Intel® oneAPI Toolkits Installation Guide for HPC Clustered Environments

Introduction

This guide provides instructions for administrators of HPC/Cluster systems to help them install Intel® oneAPI Toolkits in multi-user environment.

Installation workflow consists of the following steps:

  • Step 1: Download and install Intel® oneAPI toolkits packages
  • Step 2: Install the Intel GPU drivers if you plan using GPU Accelerator support 
  • Step 3: Set the Intel® Graphics devices
  • Step 4: Generate and Set Up Module Files

Preinstallation Planning for Multi-machine Environments

Before installing Intel® oneAPI toolkits in an environment more complicated than a single machine under super-user control of the user (for example, if installing it in a multi-machine, multi-user cluster with a shared file system), there are some things you need to know and plan.

Operating System Requirements

Please check the System Requirements page to learn more about compatibility details for the Intel® oneAPI Base and HPC toolkits. Note that the list of supported operating systems differs depending on whether you use Intel® oneAPI Toolkits with Intel GPUs, or without. You may need to defer installing Intel® oneAPI toolkits until after you have upgraded your cluster to one of the supported operating systems, or until after you have set aside a dedicated subcluster running a supported operating system.

File System Requirements

By default, the Intel® oneAPI toolkits installers place the product files in the following directories:

  • root: /opt/intel/oneapi
  • user: ~/intel/oneapi 

Subsequent releases are installed into the same location by default, although this can be worked around. Depending on how you expose other software packages on your cluster, you can:

  • Install the releases entirely in parallel with each other. Each major version of the software will exist in its own directory tree, resulting in something like /opt/intel/oneapi_<version1>/<tool> and /opt/intel/oneapi_<version2>/<tool>. Currently, to install this way and maintain the ability to uninstall the software, you need to complete a number of manual steps.

  • Install the releases in the same directory tree. In this case, versions of the software that can coexist will end up installed in directories like /opt/intel/oneapi/<tool1>/<version1> and /opt/intel/oneapi/<tool1>/<version2>, while those that cannot coexist end up with only a single version of the tool installed (for example, after installing the next version of the Intel oneAPI toolkit one of the tool directories may have only the /opt/intel/oneapi/<tool2>/<version2> directory). This the default method for installing the Intel® oneAPI toolkits.

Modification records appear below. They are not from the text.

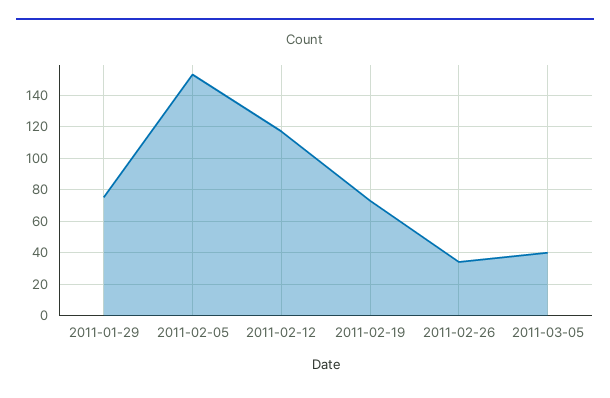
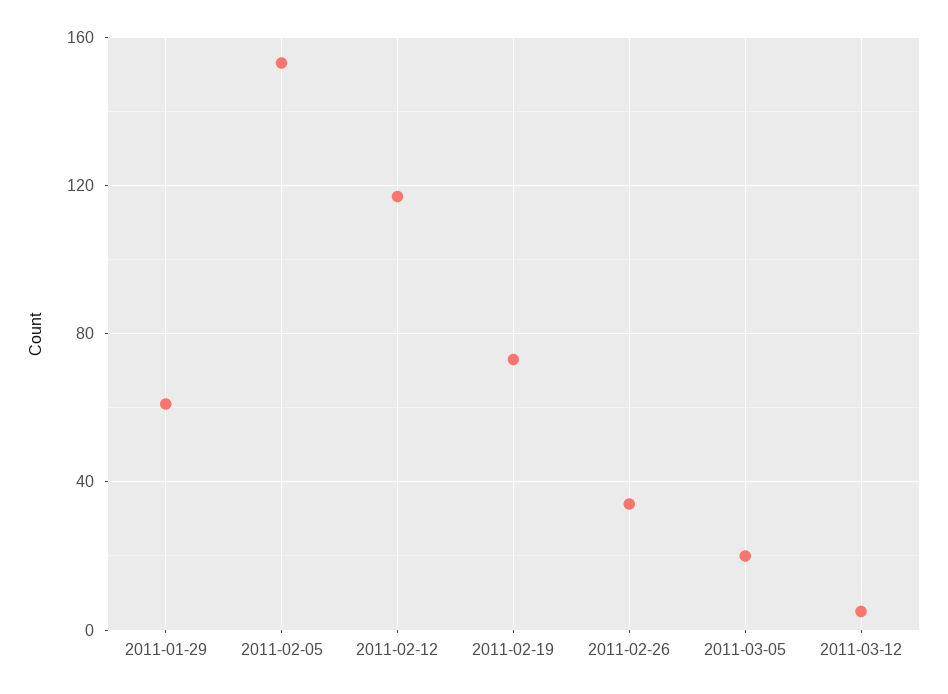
2011-01-29: 75 -> 60
2011-03-05: 40 -> 20
2011-03-12: none -> 5

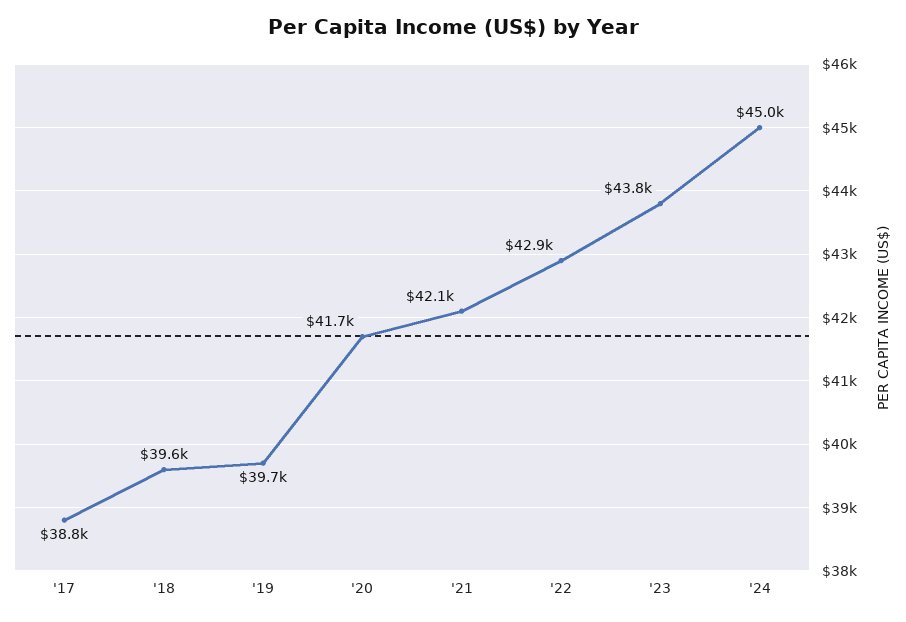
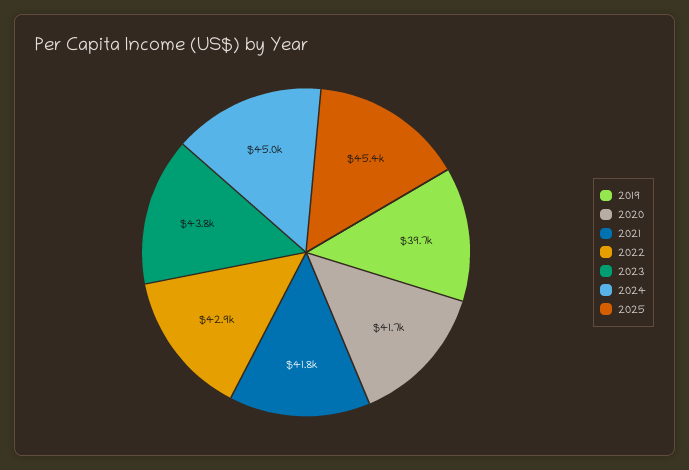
'17: 38800 -> none
'18: 39600 -> none
'21: 42100 -> 41800
2025: none -> 45400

Likewise, the user-mode Intel GPU drivers install their components to /etc/OpenCL/vendors and /usr/lib/x86_64-linux-gnu or similar. Rather than install these drivers on every machine in your cluster or update the boot image for your cluster nodes every time you update your Intel GPU drivers, you can put these files on a shared file system where they are available to all nodes without individual installs or boot image rebuilds.  Please decide how you will expose the GPU drivers to your users.

The kernel-mode GPU driver needs to be installed on every machine in your cluster, likely via the boot image you create for your cluster nodes.  This will rarely require updates (likely only when you update the operating system on your cluster).

Network Access Requirements

All but one of the installation methods require a connection to the Internet on the installation machine. The exception is the local installer, which can be downloaded and then copied to the installation machine. To install software on your cluster using a package manager like YUM, APT, or Zypper, download the packages on an Internet-connected machine and then copy them to the installation machine.

System Image Requirements

Systems with GPUs need to boot in a special manner, have additional software installed, and have some system variables and permissions set differently from non-GPU systems. Refer to Steps 2, 3, and 5 to understand the necessary changes in your system images or post-boot scripts for cluster nodes.   

Step 1: Download and Install Intel® oneAPI Toolkits Packages

You can obtain and install Intel oneAPI packages using one of the following options:

Installing Intel® oneAPI Toolkits Packages to Non-default Directories Using the Intel Installer

The installer supports using a non-default installation directory on the first installation using the custom or silent installation methods. However, after the first installation, the installer leaves a database with the directory information. This may prevent you from installing other toolkits in directories other than the first toolkit installation.  Or perhaps you want to install components separately to different directories.

The Intel® oneAPI Toolkits Installation Guide for Linux* OS provides the instructions for installing packages or components to different directories by deleting the installer database.  

Note If you decide to install different Intel oneAPI releases into different directories (for example, /opt/intel/oneapi_<version1>/<tool> and /opt/intel/oneapi_<version2>/<tool>), we recommend that you install all toolkits into the same directory. This will ensure that there are no unexpected dependencies between one of the toolkits and the Base Toolkit. 

Please be aware that removing the installer database breaks the product uninstall feature. However, you can still uninstall the product manually.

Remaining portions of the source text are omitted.